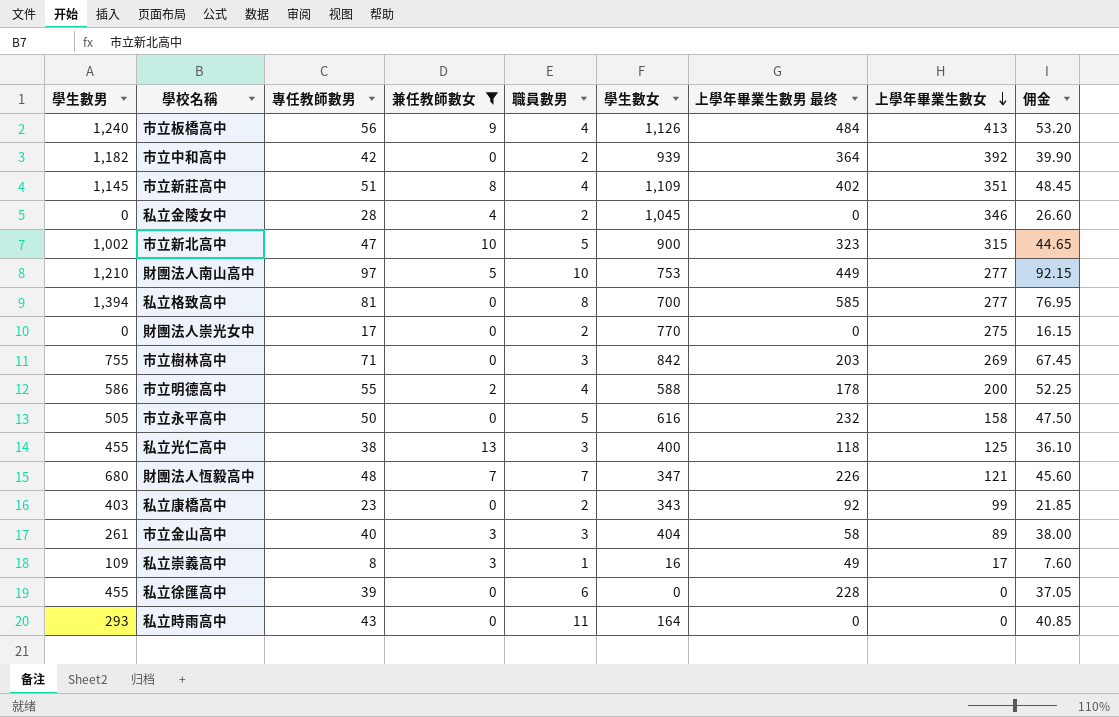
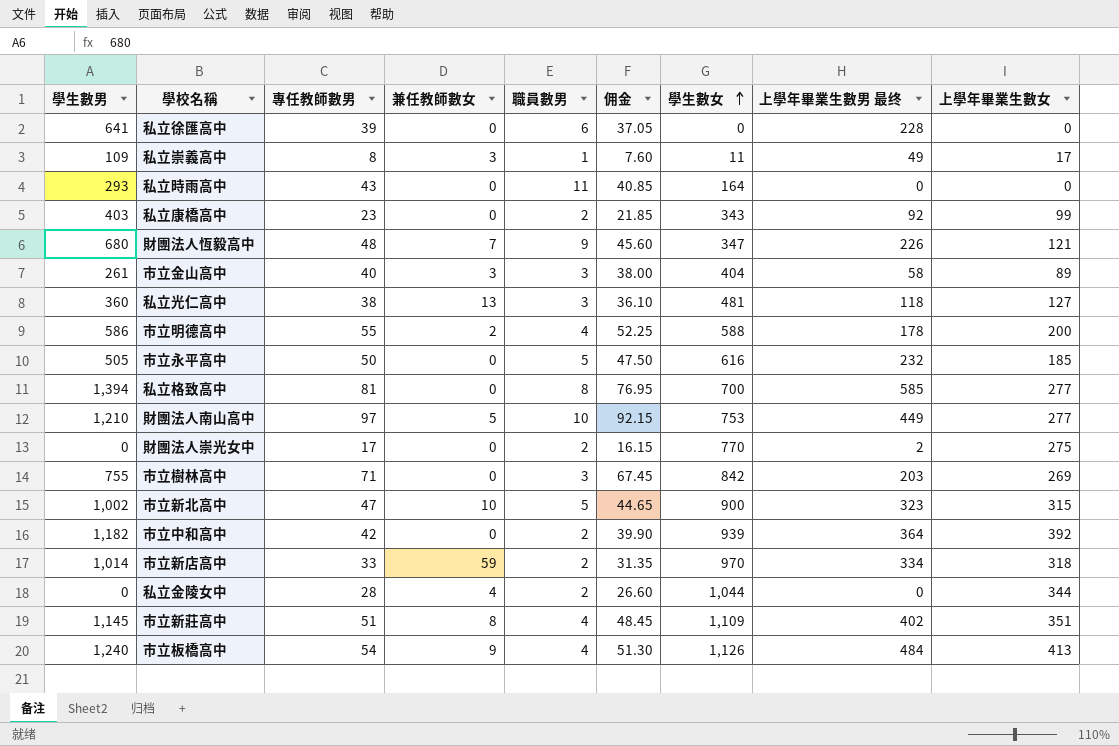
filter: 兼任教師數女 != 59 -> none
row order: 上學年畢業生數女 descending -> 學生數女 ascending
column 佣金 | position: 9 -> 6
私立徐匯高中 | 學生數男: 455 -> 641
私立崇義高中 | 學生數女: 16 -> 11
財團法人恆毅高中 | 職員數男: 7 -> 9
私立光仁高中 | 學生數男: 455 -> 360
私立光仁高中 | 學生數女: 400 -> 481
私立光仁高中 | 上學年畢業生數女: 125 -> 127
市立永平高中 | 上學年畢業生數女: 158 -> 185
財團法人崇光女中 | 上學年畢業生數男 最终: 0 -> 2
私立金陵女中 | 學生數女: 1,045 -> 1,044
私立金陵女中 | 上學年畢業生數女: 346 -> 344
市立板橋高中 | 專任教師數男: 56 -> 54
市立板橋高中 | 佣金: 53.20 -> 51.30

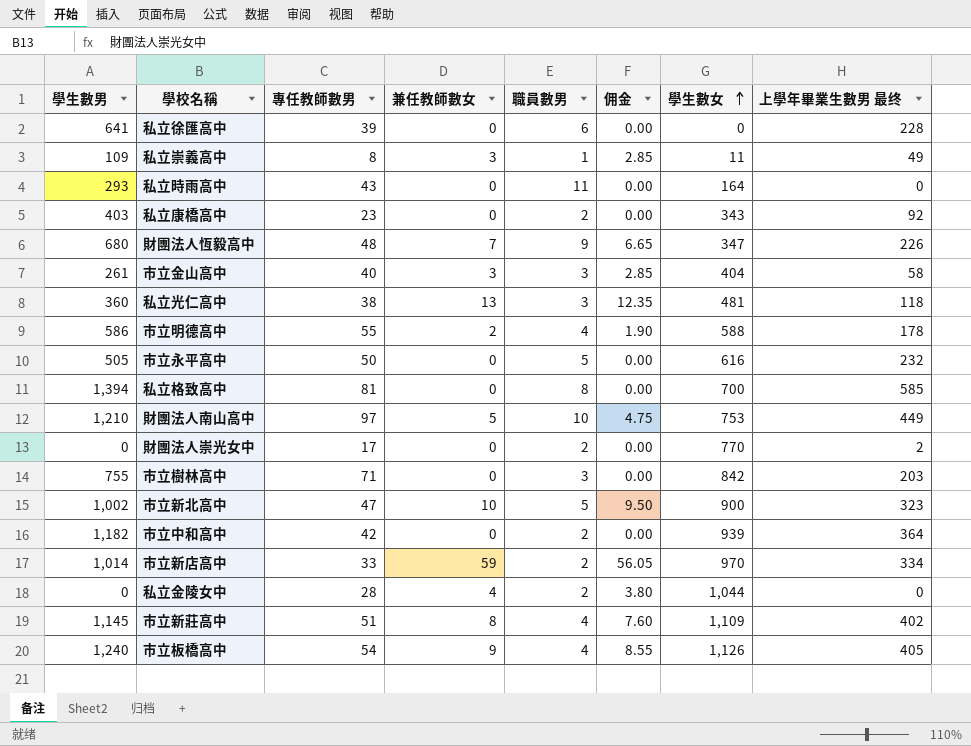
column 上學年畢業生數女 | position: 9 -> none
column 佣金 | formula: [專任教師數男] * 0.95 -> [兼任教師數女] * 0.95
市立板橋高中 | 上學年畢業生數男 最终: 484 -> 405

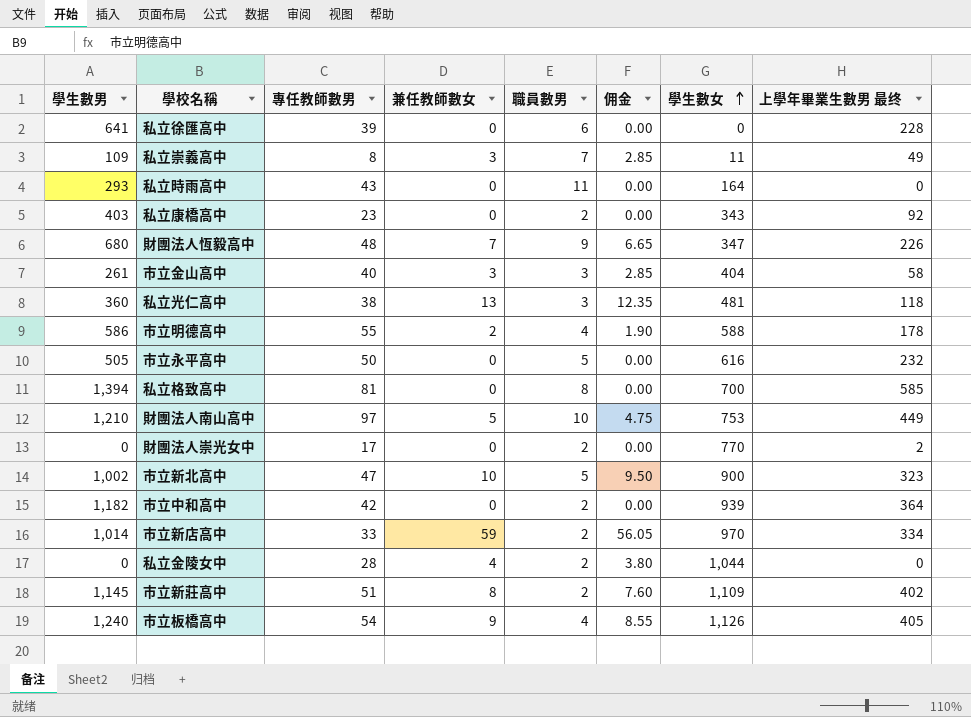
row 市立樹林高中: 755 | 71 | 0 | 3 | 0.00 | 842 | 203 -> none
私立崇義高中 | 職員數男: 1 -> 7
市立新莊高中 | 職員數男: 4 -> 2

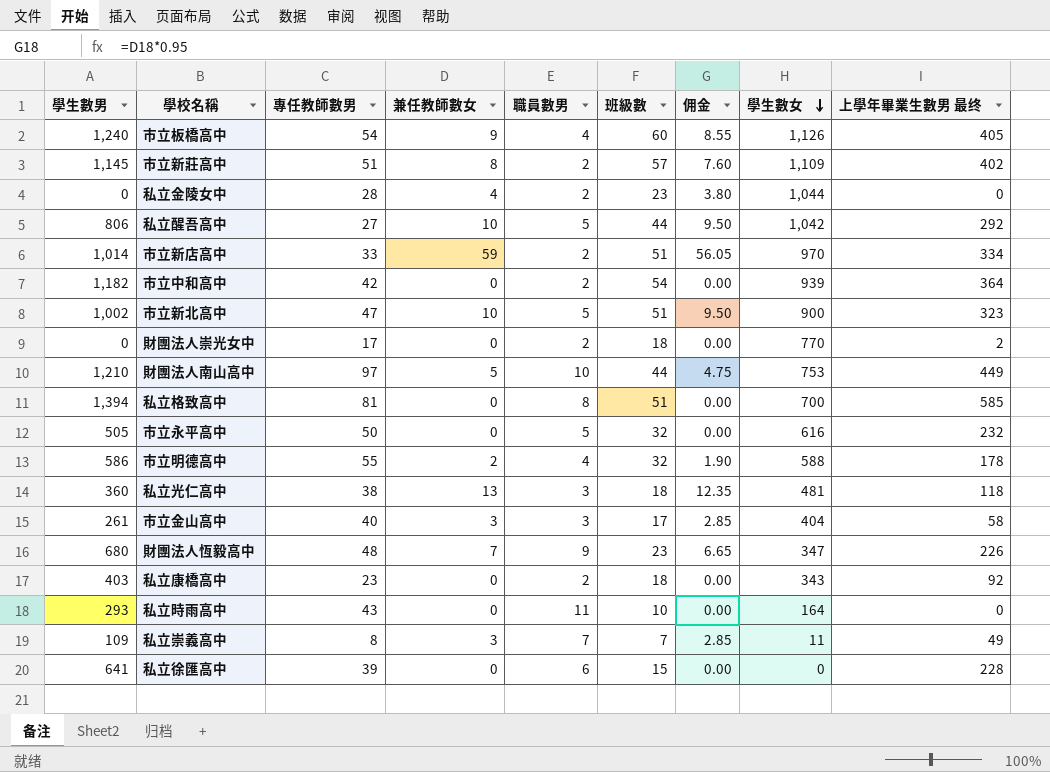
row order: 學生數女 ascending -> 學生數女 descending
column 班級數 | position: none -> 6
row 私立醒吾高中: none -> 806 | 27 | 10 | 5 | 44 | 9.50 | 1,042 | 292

### Problem to work on:
Once the line holding "私立金陵女中 | 上學年畢業生數女: 346 -> 344" is found, set down that line and every line after it, exactly, through the last line of the records above, omitting pictures.

### Solution:
私立金陵女中 | 上學年畢業生數女: 346 -> 344
市立板橋高中 | 專任教師數男: 56 -> 54
市立板橋高中 | 佣金: 53.20 -> 51.30

column 上學年畢業生數女 | position: 9 -> none
column 佣金 | formula: [專任教師數男] * 0.95 -> [兼任教師數女] * 0.95
市立板橋高中 | 上學年畢業生數男 最终: 484 -> 405

row 市立樹林高中: 755 | 71 | 0 | 3 | 0.00 | 842 | 203 -> none
私立崇義高中 | 職員數男: 1 -> 7
市立新莊高中 | 職員數男: 4 -> 2

row order: 學生數女 ascending -> 學生數女 descending
column 班級數 | position: none -> 6
row 私立醒吾高中: none -> 806 | 27 | 10 | 5 | 44 | 9.50 | 1,042 | 292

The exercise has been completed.